Aim: Acute appendicitis is a common surgical emergency in children, yet it poses diagnostic challenges in preschool children due to atypical presentation. This case-control study aims to evaluate the distinct characteristics of acute appendicitis in preschool compared to school-aged children.

Methods: Children under 5 years and a control group of children aged 5-10 years, operated on due to acute appendicitis at our institution during 2009-2022 were included. Data on demographics, clinical presentation, laboratory results, imaging, surgical procedure, pathology, bacteriology, antibiotic treatment, length of stay and outcomes were collected retrospectively.

Results: A total of 184 preschool and 187 school-aged children were included.
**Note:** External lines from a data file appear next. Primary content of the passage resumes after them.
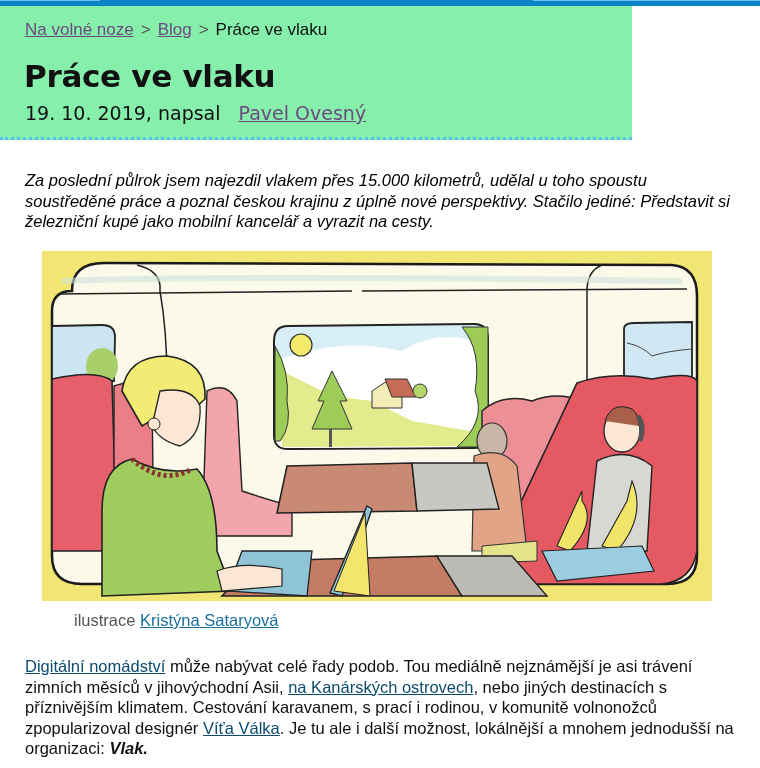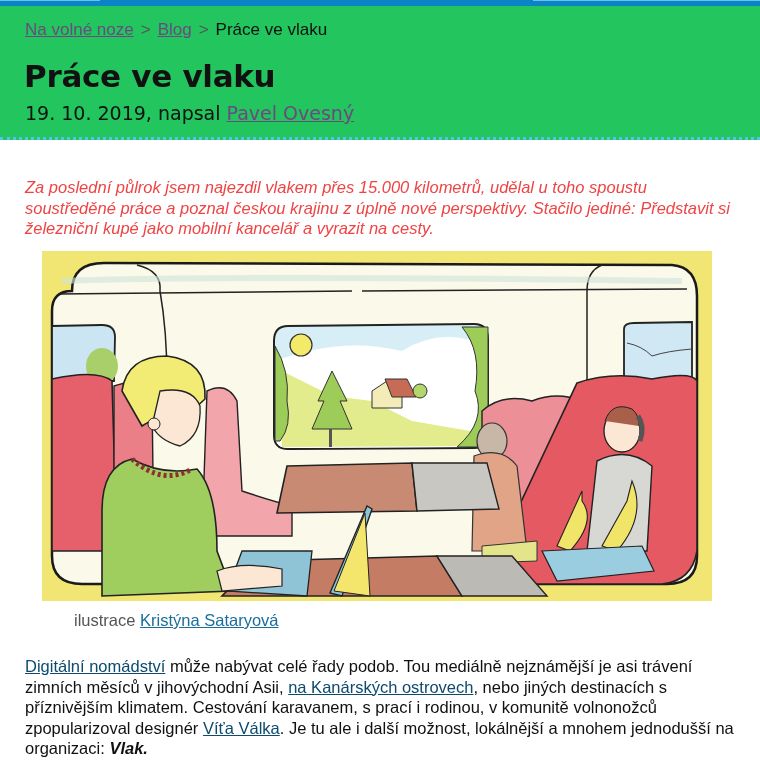--- a/index.html
+++ b/index.html
@@ -11,46 +11,46 @@
     position: relative;
   }
   .topbar {
     position: absolute; left: 0; top: 0; width: 760px; height: 6px;
     background: #0a84c6;
   }
   .topbar .seg {
     position: absolute; top: 0; height: 1px; background: #6cc0ea;
   }
   .header {
-    position: absolute; left: 0; top: 6px; width: 760px; height: 131px;
-    background: #22c55e;
+    position: absolute; left: 0; top: 6px; width: 632px; height: 131px;
+    background: #86efac;
     border-bottom: 3px dotted #55c2ee;
   }
   .breadcrumb {
     position: absolute; left: 25px; top: 14px;
     font-size: 17px; line-height: 20px; color: #111;
     white-space: nowrap;
   }
   .breadcrumb a { color: #6b4a7f; text-decoration: underline; }
   .breadcrumb .sep { color: #555; margin: 0 7px; }
   .title {
     position: absolute; left: 24px; top: 50px; margin: 0;
     font-family: "DejaVu Sans", sans-serif; font-weight: bold;
     font-size: 31px; line-height: 40px; color: #111; letter-spacing: -0.3px;
   }
   .meta {
     position: absolute; left: 25px; top: 95px;
     font-family: "DejaVu Sans", sans-serif;
     font-size: 19px; line-height: 24px; color: #111;
     white-space: nowrap;
   }
-  .meta a { color: #6b4a7f; text-decoration: underline; }
+  .meta a { color: #6b4a7f; text-decoration: underline; margin-left: 12px; }
   .lead {
-    position: absolute; left: 25px; top: 177px; width: 712px; margin: 0;
-    font-style: italic; font-size: 16.5px; line-height: 20.5px; color: #ef4444;
+    position: absolute; left: 25px; top: 170px; width: 712px; margin: 0;
+    font-style: italic; font-size: 16.5px; line-height: 20.5px; color: #000000;
   }
   .figure {
     position: absolute; left: 42px; top: 251px; width: 670px; height: 350px;
     background: #f2e67a; overflow: hidden;
   }
   .figure svg { display: block; }
   .caption {
     position: absolute; left: 48px; top: 610px;
     font-size: 16.5px; line-height: 20px; color: #555; margin-left: 26px;
   }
Preschool children presented less frequently with abdominal pain but more often with vomiting, diarrhoea and fever. Preschool children had lower rates of leucocytosis but higher thrombocytosis and C reactive protein. Younger patients were more likely to undergo both chest and abdominal X-rays and be admitted to a paediatric department before diagnosing appendicitis. Complicated appendicitis, requiring increased use of intra-operative drain placement, and conversions to open procedures were more common in preschool children, with higher rates of ICU admission and surgical complications. Polymicrobial positive cultures and positive cultures for Bacteroides were more common in preschool children.

Conclusions: This study highlights the critical need for increased awareness among healthcare providers regarding the diagnostic challenges posed by atypical presentations of acute appendicitis in preschool children. Despite comprehensive evaluation, diagnosis in this age group may be difficult, emphasising the significance of recognising these presentation patterns to improve diagnostic accuracy and prompt management.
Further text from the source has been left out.